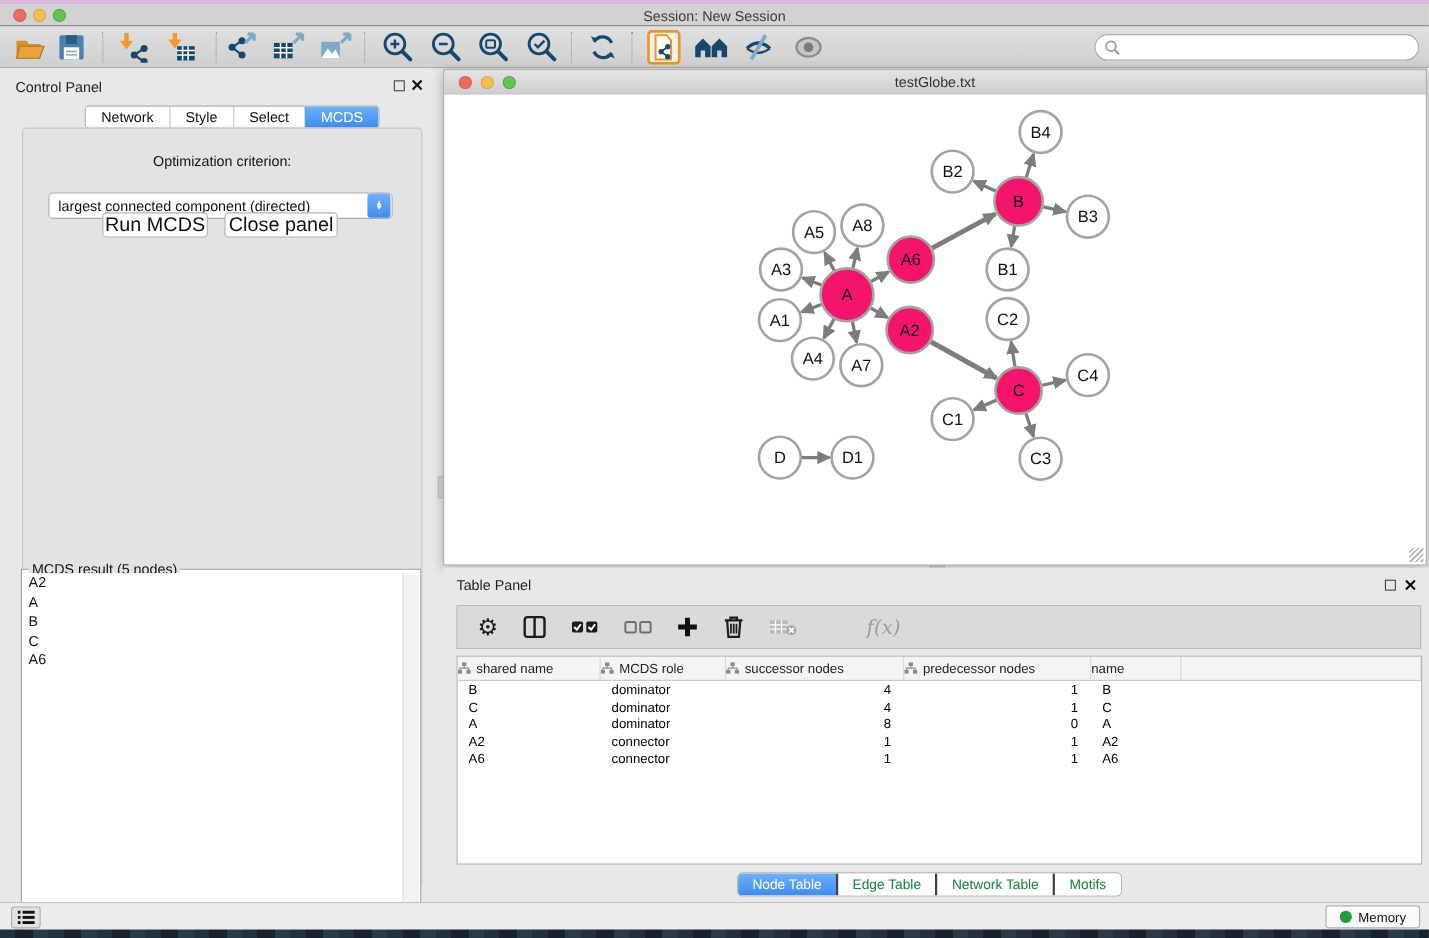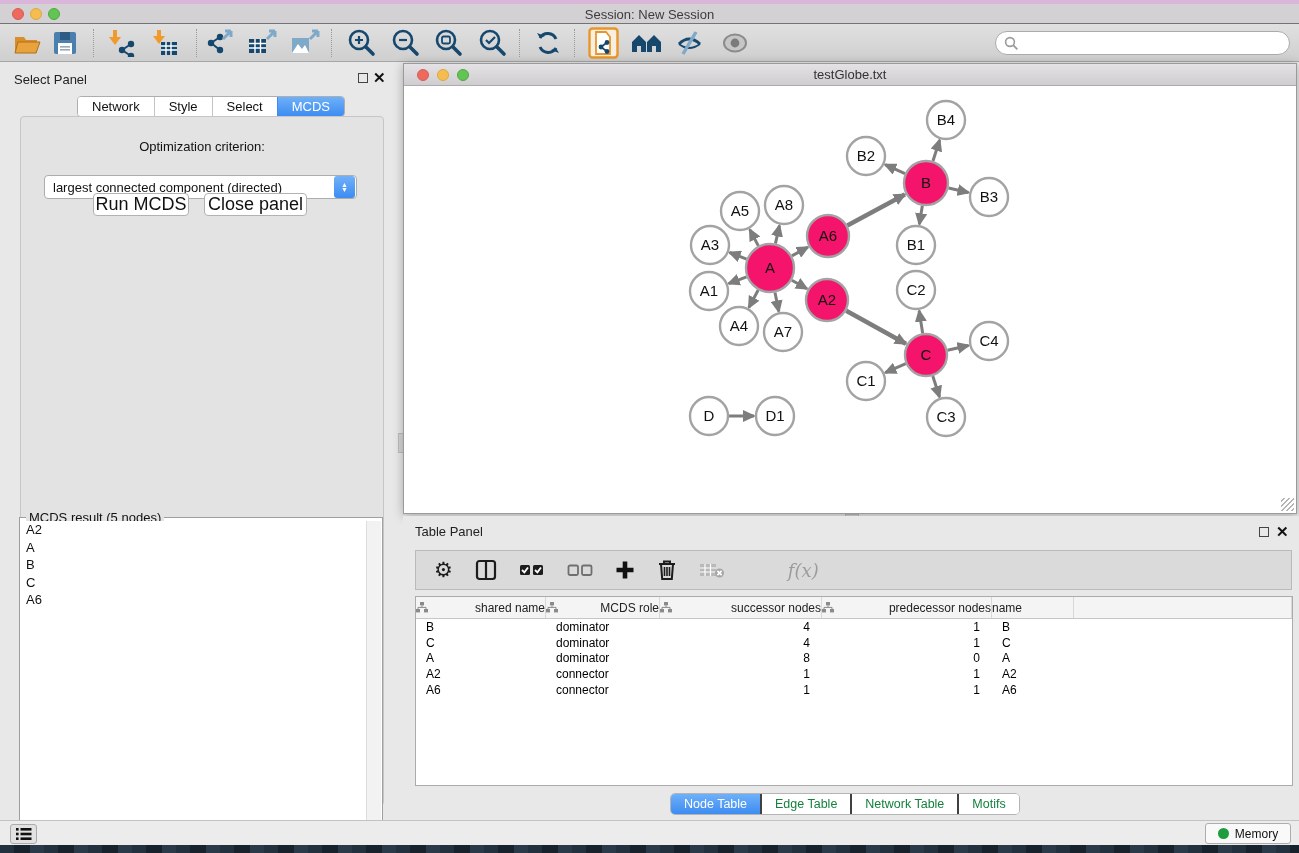--- a/index.html
+++ b/index.html
@@ -272,7 +272,7 @@
 </div>
 
 <div class="abs" id="control-panel">
-  <div id="cp-header">Select Panel</div>
+  <div id="cp-header">Control Panel</div>
   <span class="panel-float" style="left:358px"></span>
   <span class="panel-close" style="left:373px">✕</span>
   <div id="cp-tabs">

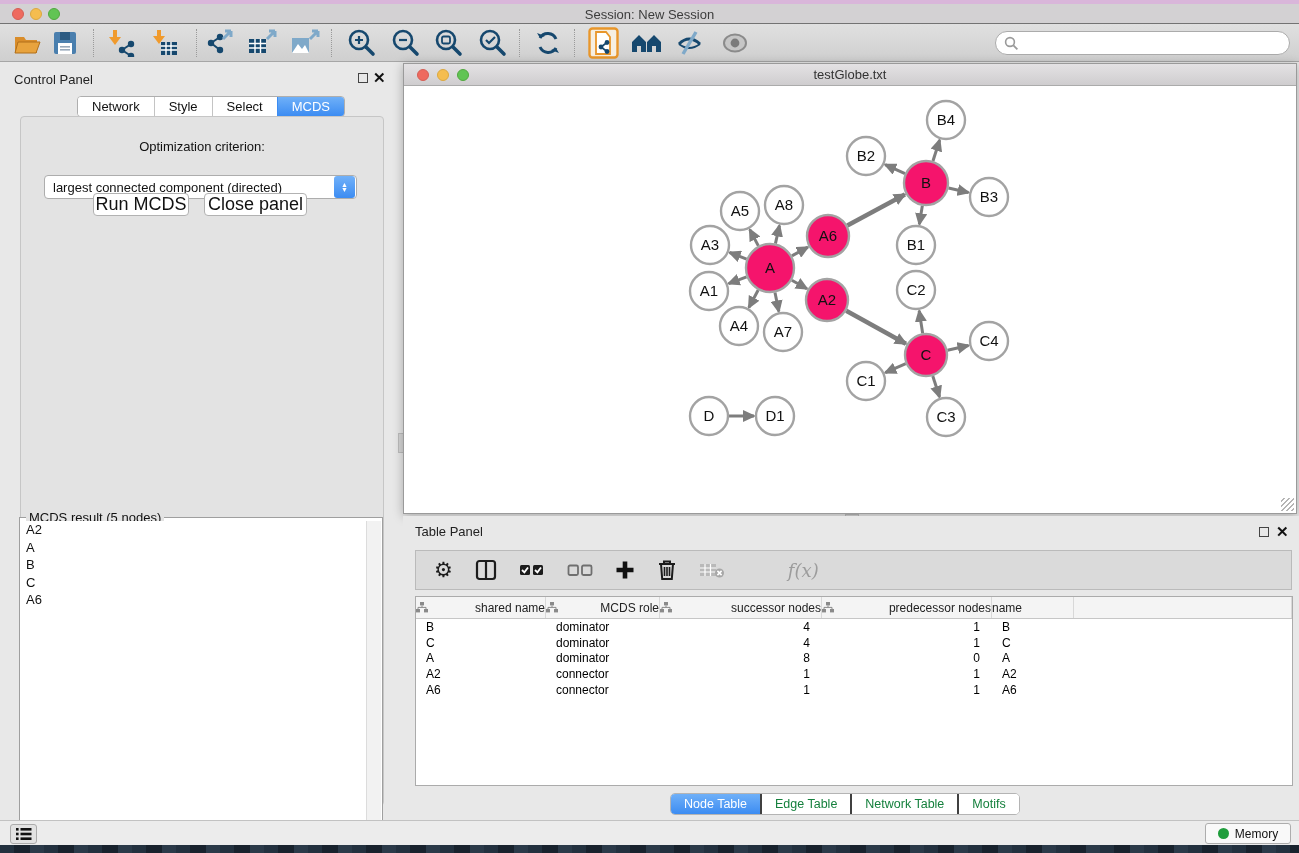--- a/index.html
+++ b/index.html
@@ -92,7 +92,7 @@
     background:#fff; border:1px solid #ababab; overflow:hidden; }
   #nt-header { display:grid; grid-template-columns:130px 114px 162px 170px 82px 1fr;
     height:22px; background:#f4f4f4; border-bottom:1px solid #c6c6c6; }
-  .nt-hcell { display:flex; align-items:center; justify-content:space-between; gap:5px;
+  .nt-hcell { display:flex; align-items:center; justify-content:flex-start; gap:5px;
     font-size:12px; color:#222; border-right:1px solid #d8d8d8; overflow:hidden; }
   .nt-row { display:grid; grid-template-columns:130px 114px 162px 170px 82px 1fr;
     height:15.8px; font-size:12px; color:#000; }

• • • • •

Gather up every line from the listing above in which the word "items" occurs.

-  .nt-hcell { display:flex; align-items:center; justify-content:space-between; gap:5px;
+  .nt-hcell { display:flex; align-items:center; justify-content:flex-start; gap:5px;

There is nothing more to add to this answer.